A while back if some of you remember, I was having a problem in one of my 10 gallon tanks. I have a sand substrate (sand bought from Home Depot and washed thoroughly) two Gouramis and a blue crayfish (he's still pretty small). Basically what my problem was that after ever water change the tank would get cloudy, then within the following days it would turn to this deep green color. As I had thought, people said it was just algae and that a simple blackout procedure would clear it right up. 

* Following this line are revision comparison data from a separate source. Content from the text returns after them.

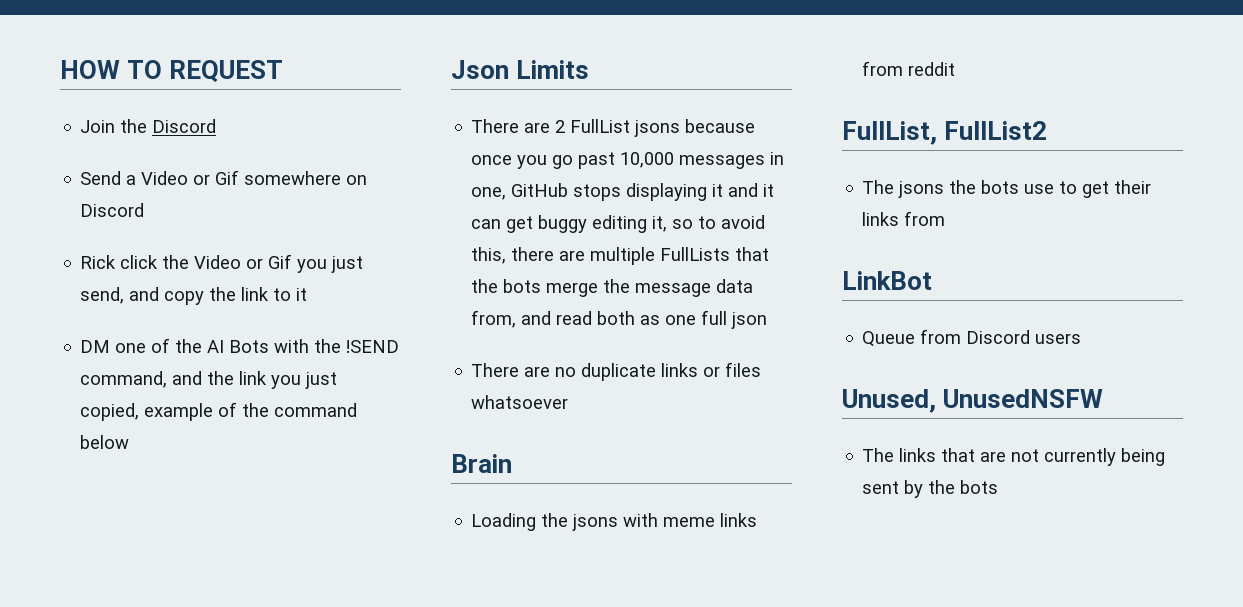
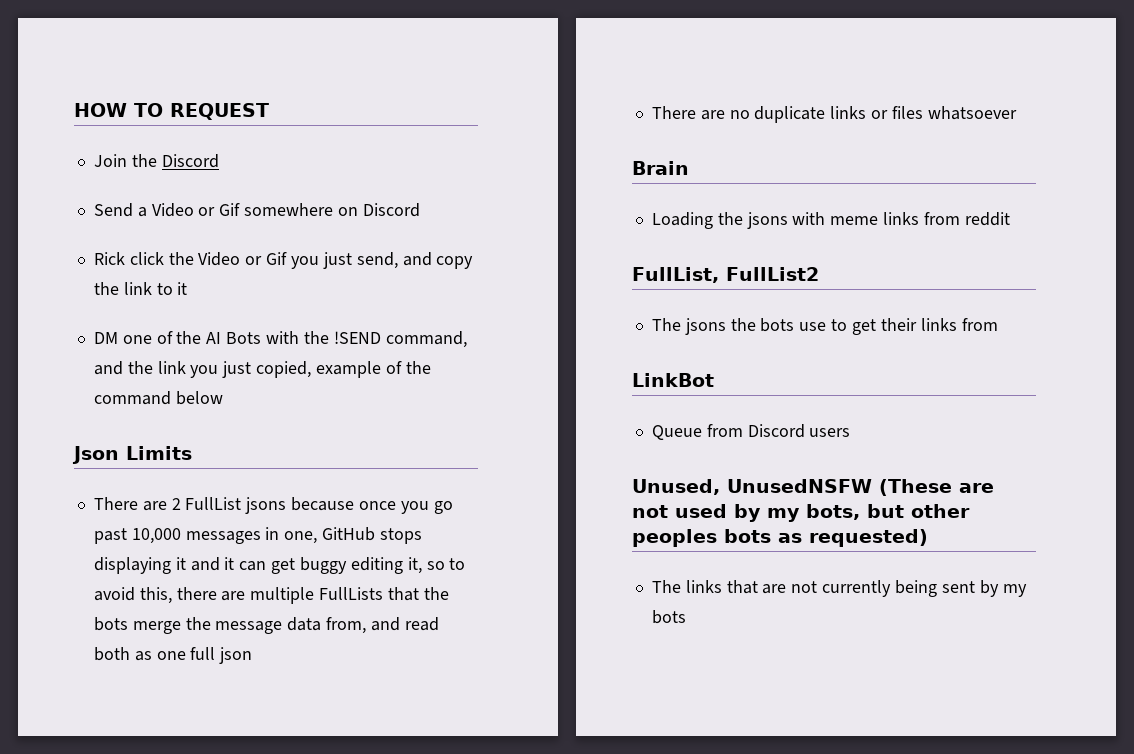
- Unused, UnusedNSFW
+ Unused, UnusedNSFW (These are not used by my bots, but other peoples bots as requested)
- The links that are not currently being sent by the bots
+ The links that are not currently being sent by my bots

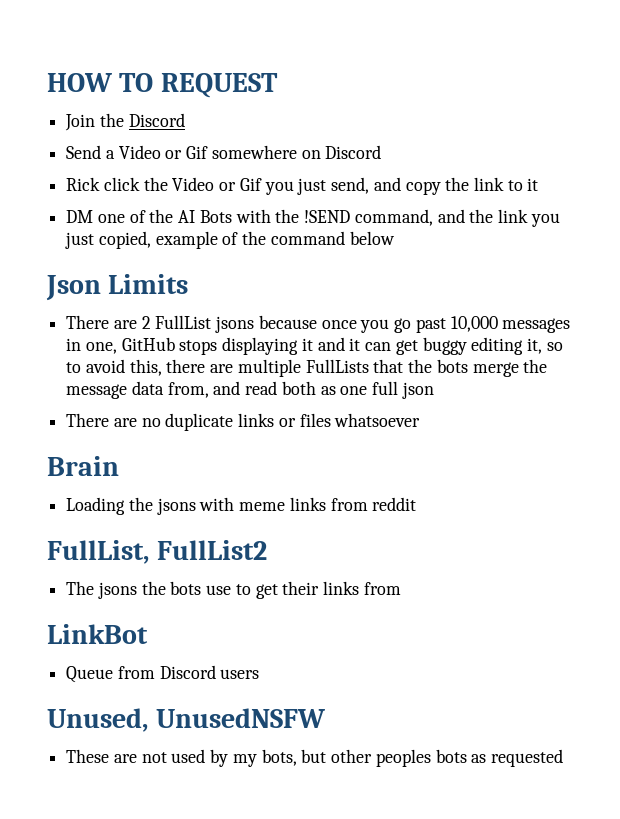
- Unused, UnusedNSFW (These are not used by my bots, but other peoples bots as requested)
- The links that are not currently being sent by my bots
+ Unused, UnusedNSFW
+ These are not used by my bots, but other peoples bots as requested

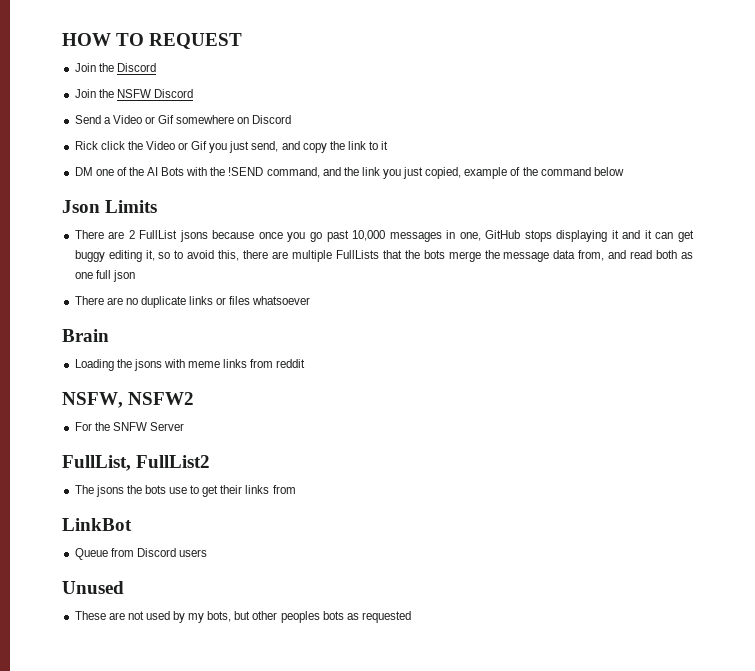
+ Join the NSFW Discord
+ NSFW, NSFW2
+ For the SNFW Server
- Unused, UnusedNSFW
+ Unused

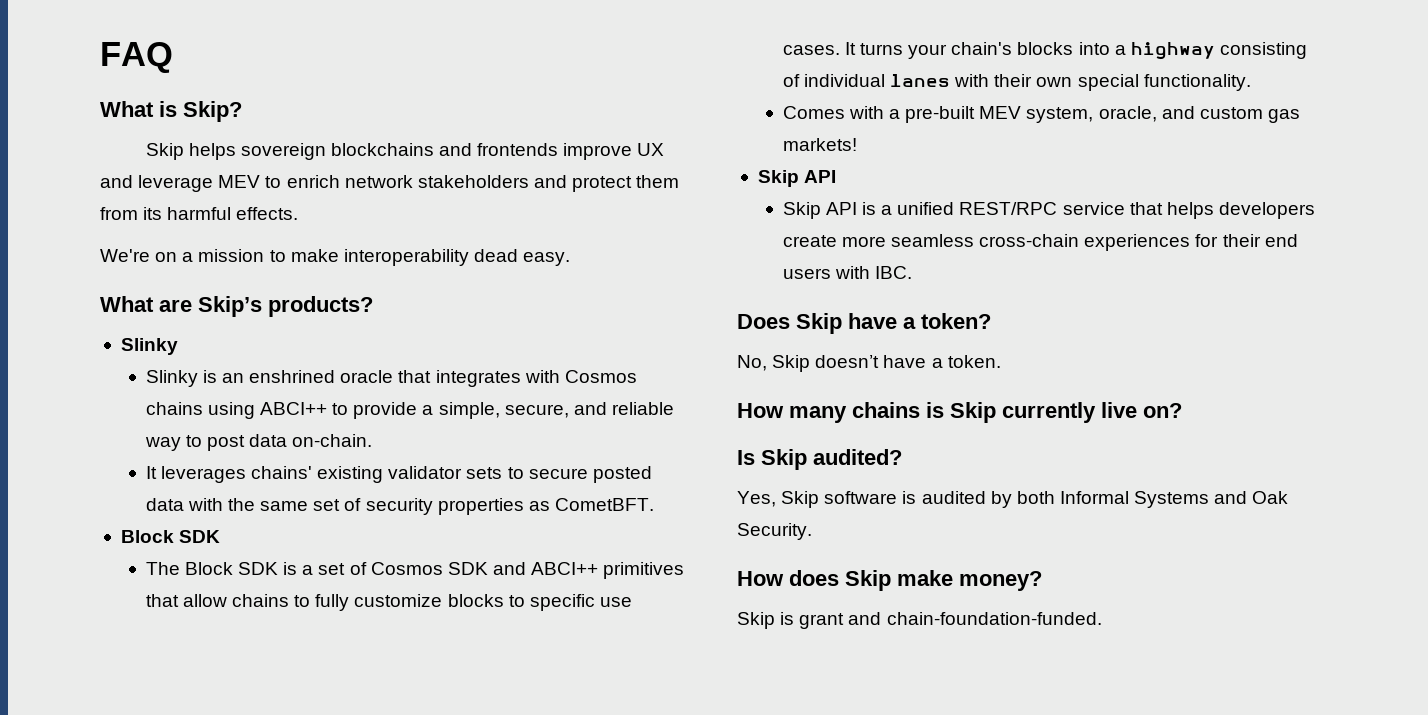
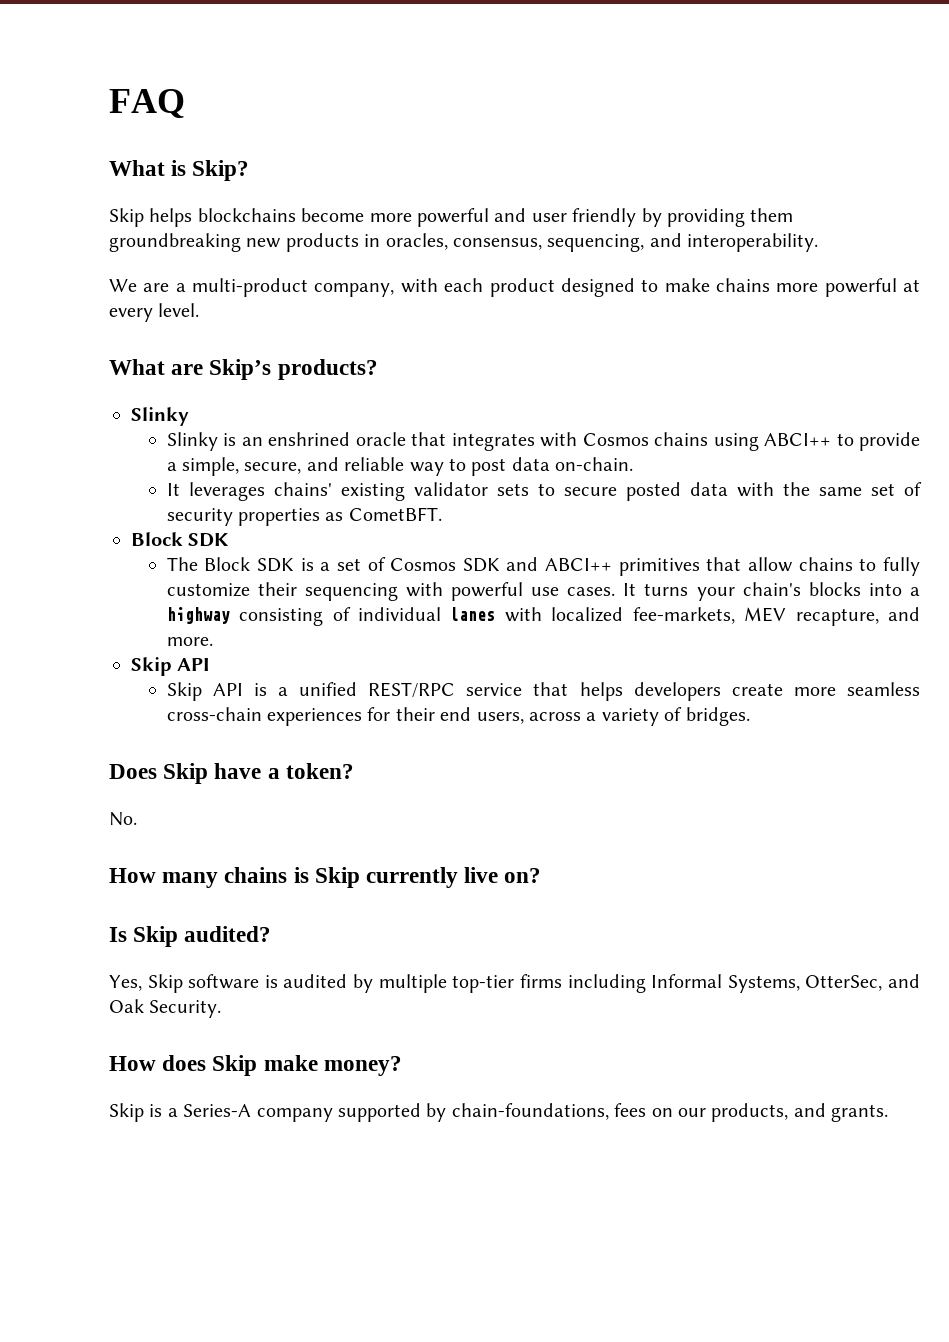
- Skip helps sovereign blockchains and frontends improve UX and leverage MEV to enrich network stakeholders and protect them from its harmful effects.
- We're on a mission to make interoperability dead easy.
+ Skip helps blockchains become more powerful and user friendly by providing them groundbreaking new products in oracles, consensus, sequencing, and interoperability.
+ We are a multi-product company, with each product designed to make chains more powerful at every level.
- The Block SDK is a set of Cosmos SDK and ABCI++ primitives that allow chains to fully customize blocks to specific use cases.
+ The Block SDK is a set of Cosmos SDK and ABCI++ primitives that allow chains to fully customize their sequencing with powerful use cases.
- It turns your chain's blocks into a highway consisting of individual lanes with their own special functionality.
- Comes with a pre-built MEV system, oracle, and custom gas markets!
+ It turns your chain's blocks into a highway consisting of individual lanes with localized fee-markets, MEV recapture, and more.
- Skip API is a unified REST/RPC service that helps developers create more seamless cross-chain experiences for their end users with IBC.
+ Skip API is a unified REST/RPC service that helps developers create more seamless cross-chain experiences for their end users, across a variety of bridges.
- No, Skip doesn’t have a token.
+ No.
- Yes, Skip software is audited by both Informal Systems and Oak Security.
+ Yes, Skip software is audited by multiple top-tier firms including Informal Systems, OtterSec, and Oak Security.
- Skip is grant and chain-foundation-funded.
+ Skip is a Series-A company supported by chain-foundations, fees on our products, and grants.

I wrapped a towel around the tank and kept it tight for 3 days, never removing the towel or feeding the fish. As soon as the 3 days were up, I removed the towel and the aquarium looked amazing. I thought it had worked. Then within a week, the tank got the same cloudy look to it, and then went straight back to being green, where you can't even see halfway into the 10 gallon tank. I have no idea what this is, and it's really getting me upset. If anyone has any suggestions one what to do (I've tried blackout three times now) and how to fix it, I would very much appreciate it. I'll try to get a picture up as soon as possible.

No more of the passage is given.